Scene 37
I told myself there is no way that rumor is true. There is no way Rachel would be seen in public with St. Jackass much less go to freaking prom with him. There has to be some mistake. Just another rumor like the one about Quinn and Sam. She would never forgive Jesse. He made a freaking omelet on her head. So I feel like I just got hit by a truck when she tells me it's true. Sure she tried to make it sound like he's just tagging along on their real fun prom on a budget thing, but there would be no reason for Jesse to attend prom at McKinley High unless he was going with Rachel!
Its crap, how can she just forgive him? How can she just trust him again after everything he did to her? He lied about her mom, he freaking lied about why he was dating her, and he was just using her. So when she tells me that she's dying inside about Quinn and me it really hits me. I did the same thing I'm angry at her about. I forgave Quinn after she lied to me. After she was just using me to be her baby daddy and I forgave her and dated her again. What if Rachel dates Jesse again? No, this can't be happening. She's not supposed to get over me. She's supposed to wait until I figure all this crap out for myself. She's supposed to just WAIT!
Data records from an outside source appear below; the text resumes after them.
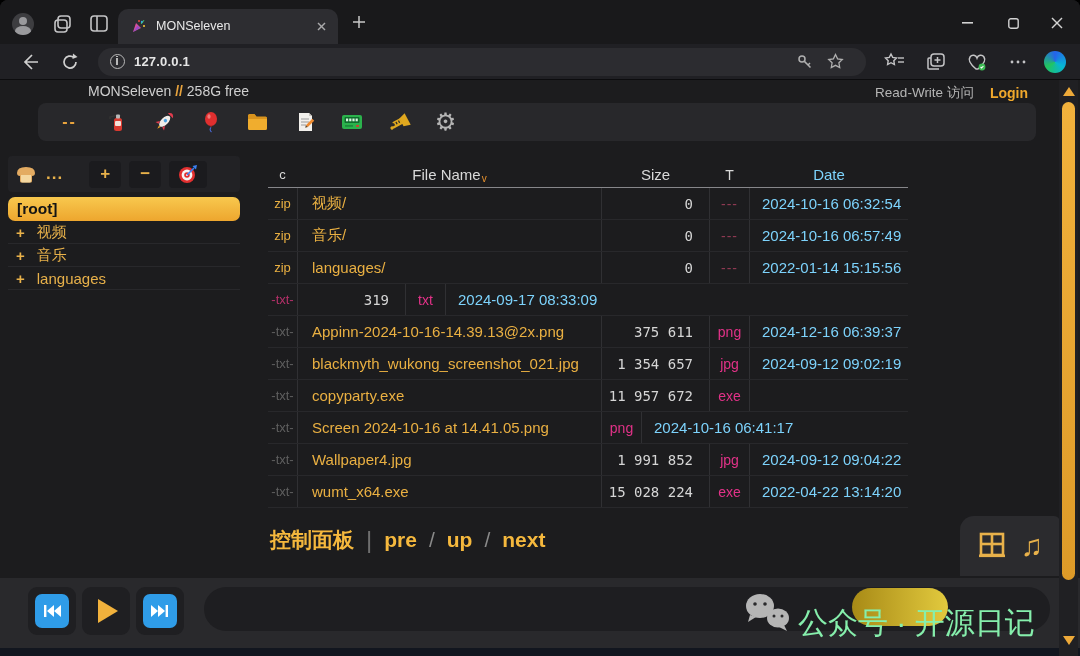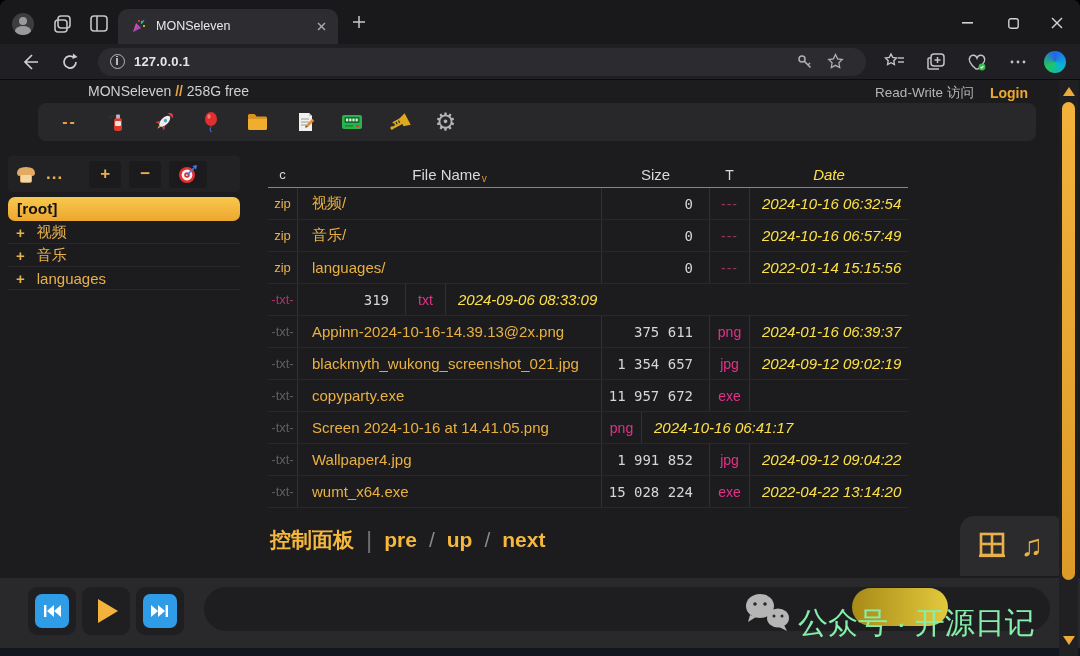"Date" .col-date { color: #fde047 -> #7dd3fc; font-style: italic -> none }
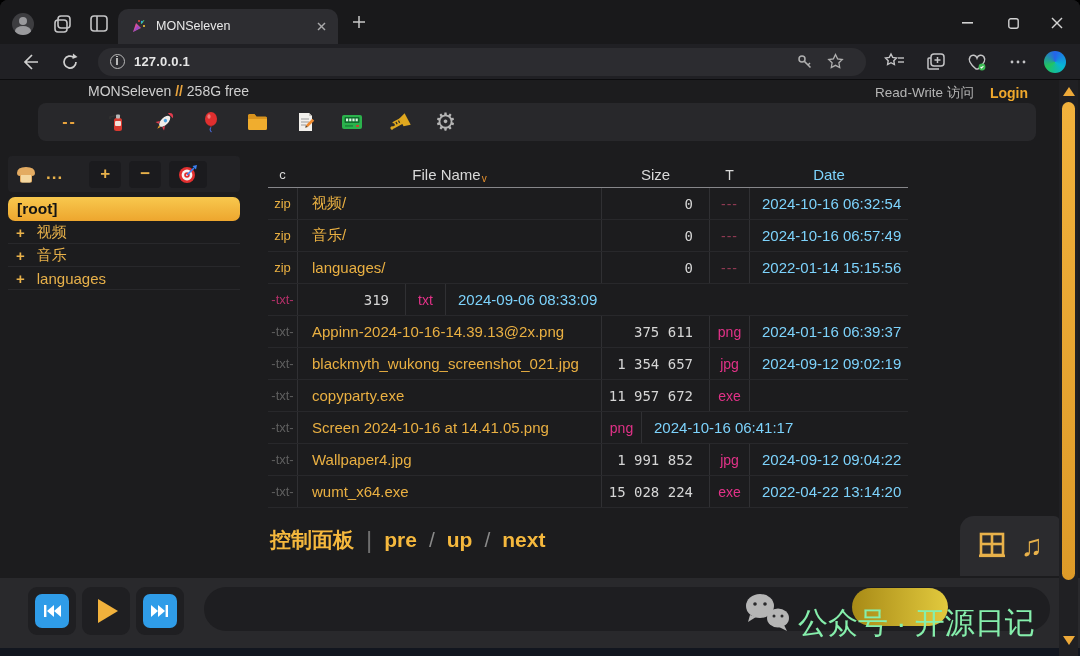"2024-09-06 08:33:09" span.cell { text: 2024-09-06 -> 2024-09-17 }
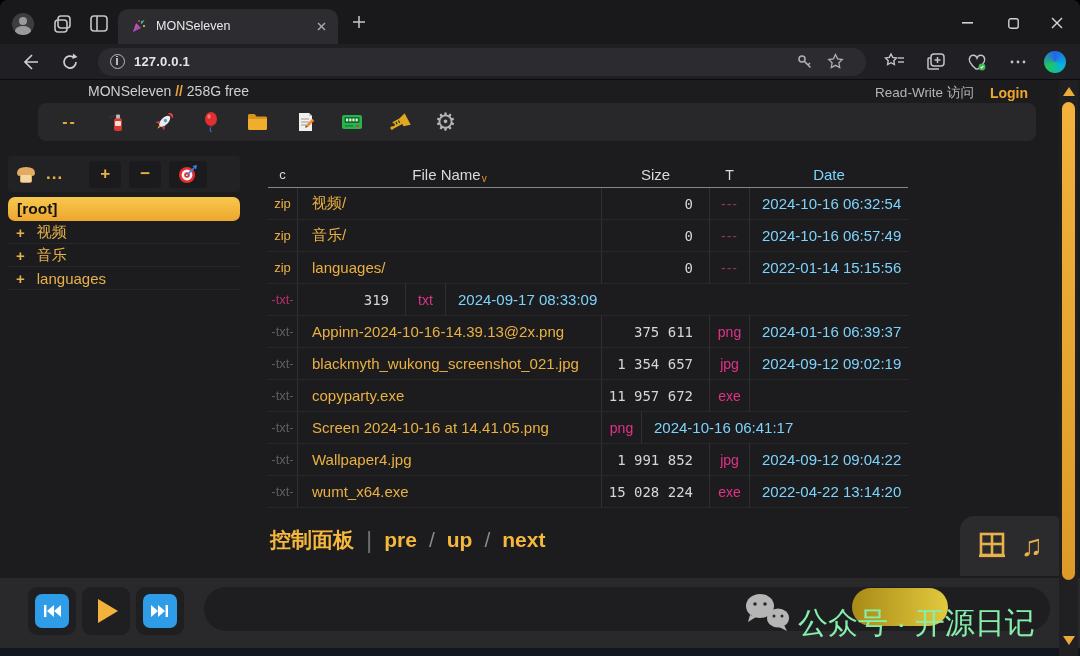"2024-01-16 06:39:37" span.cell { text: 2024-01-16 -> 2024-12-16 }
But I haven't figured things out, hell all I know right now is that I don't want to even go to prom anymore. Quinn is driving me insane. I really don't know why I'm dating her. I still haven't decided if I'm relieved or sad that she wasn't cheating on me. I think a part of me thought that at least if she was cheating on me I would have my answer. Now I'm back to square one and figuring out why I'm dating her in the first place. I don't care about being prom king. I know she does, but I just don't care. If I'm honest, I don't really want to go to prom with Quinn. Especially now that I know Jesse and Rachel are going together. I need to be around to keep an eye on that jackass to make sure he isn't here to hurt her again.
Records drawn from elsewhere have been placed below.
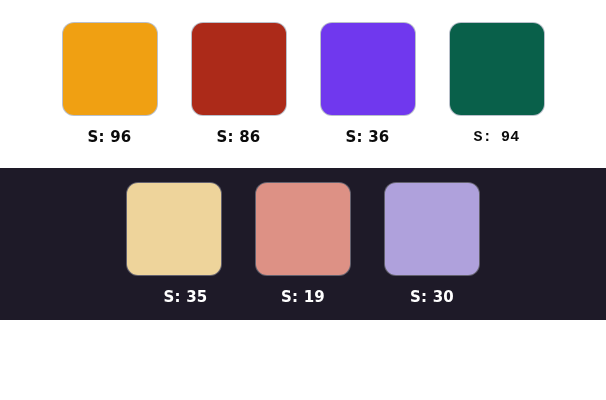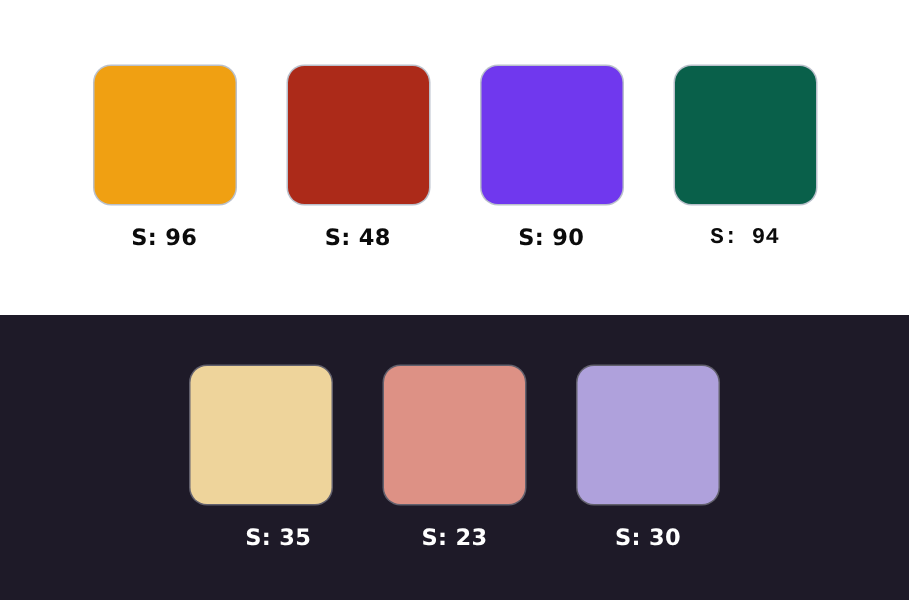"S: 96" .palette-board { height: 400px -> 320px }
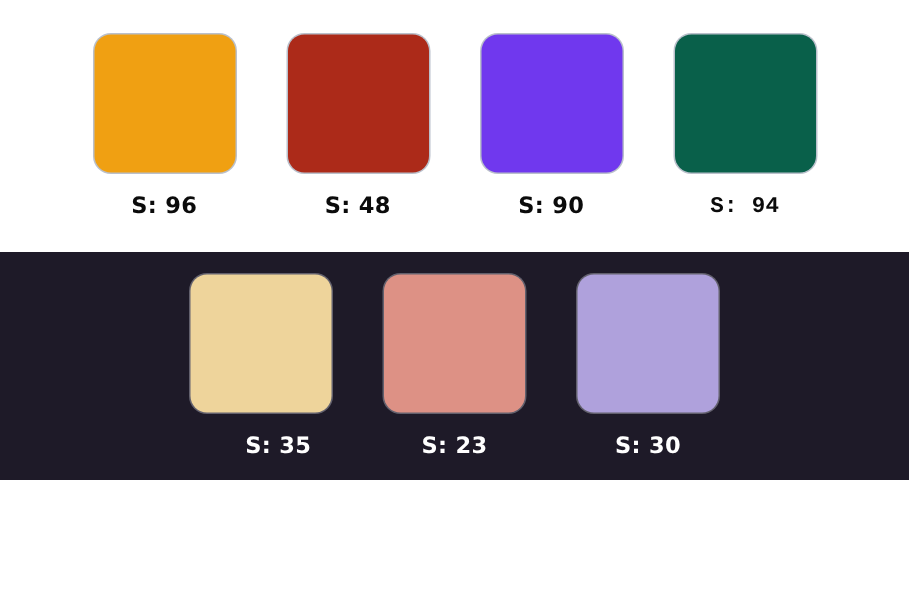"S: 48" div.swatch-label { text: 48 -> 86 }
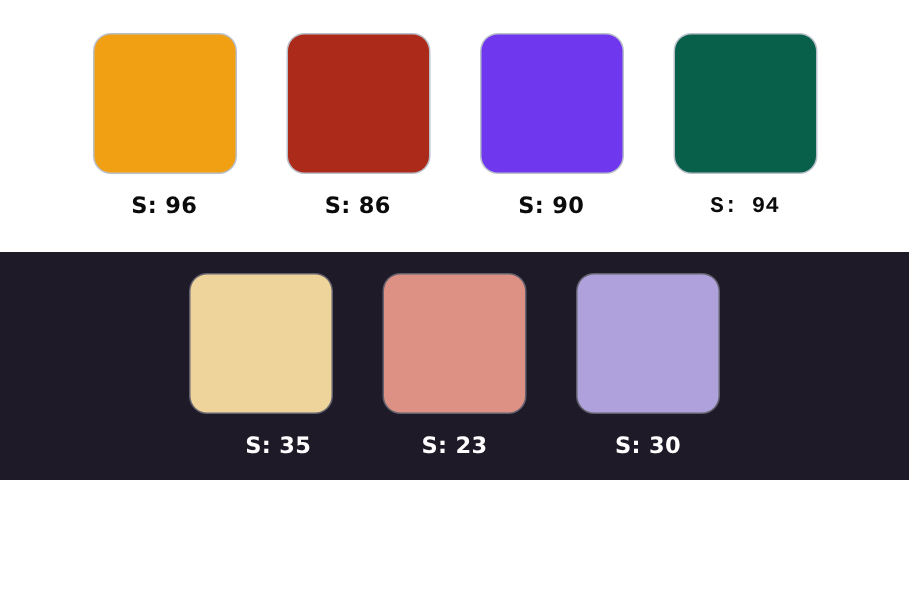"S: 90" div.swatch-label { text: 90 -> 36 }
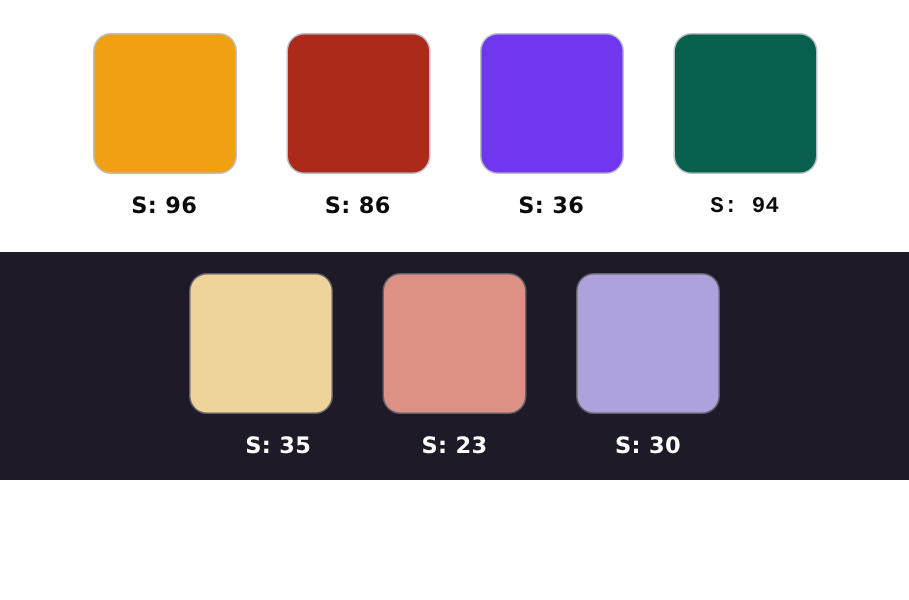"S: 23" div.swatch-label { text: 23 -> 19 }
Quinn's just going to yell at me anyway when I screw up the flowers or my tux. It wouldn't have been that way with Rachel. She would have been happy with anything I got her. I always loved how her eyes would light up when I got her a present. Even if it was just a daisy from the front lawn, she acted like I bought her a whole flower store. She's always so great about everything, which is why I'm not surprised that she would help me figure out what flowers to get Quinn. She's just awesome like that. But as she's talking all I can think about is how beautiful she is and how I really just can't wait to see what she looks like all dressed up at prom. And it breaks me a little when she walks away and I can tell she's just trying to be strong so she doesn't cry in front of me and it takes everything I have not to run after her and hug her.
But I can't. It's not fair to her. I'm still with Quinn and I need to sort out whatever we have going on first. Instead I'll just make sure that I keep an eye on Rachel at prom. I'm not going to let Jesse hurt her again. I still care about her too much to see her hurt. So watch out St. James, I'll be watching you. If he even orders eggs I'm kicking his ass.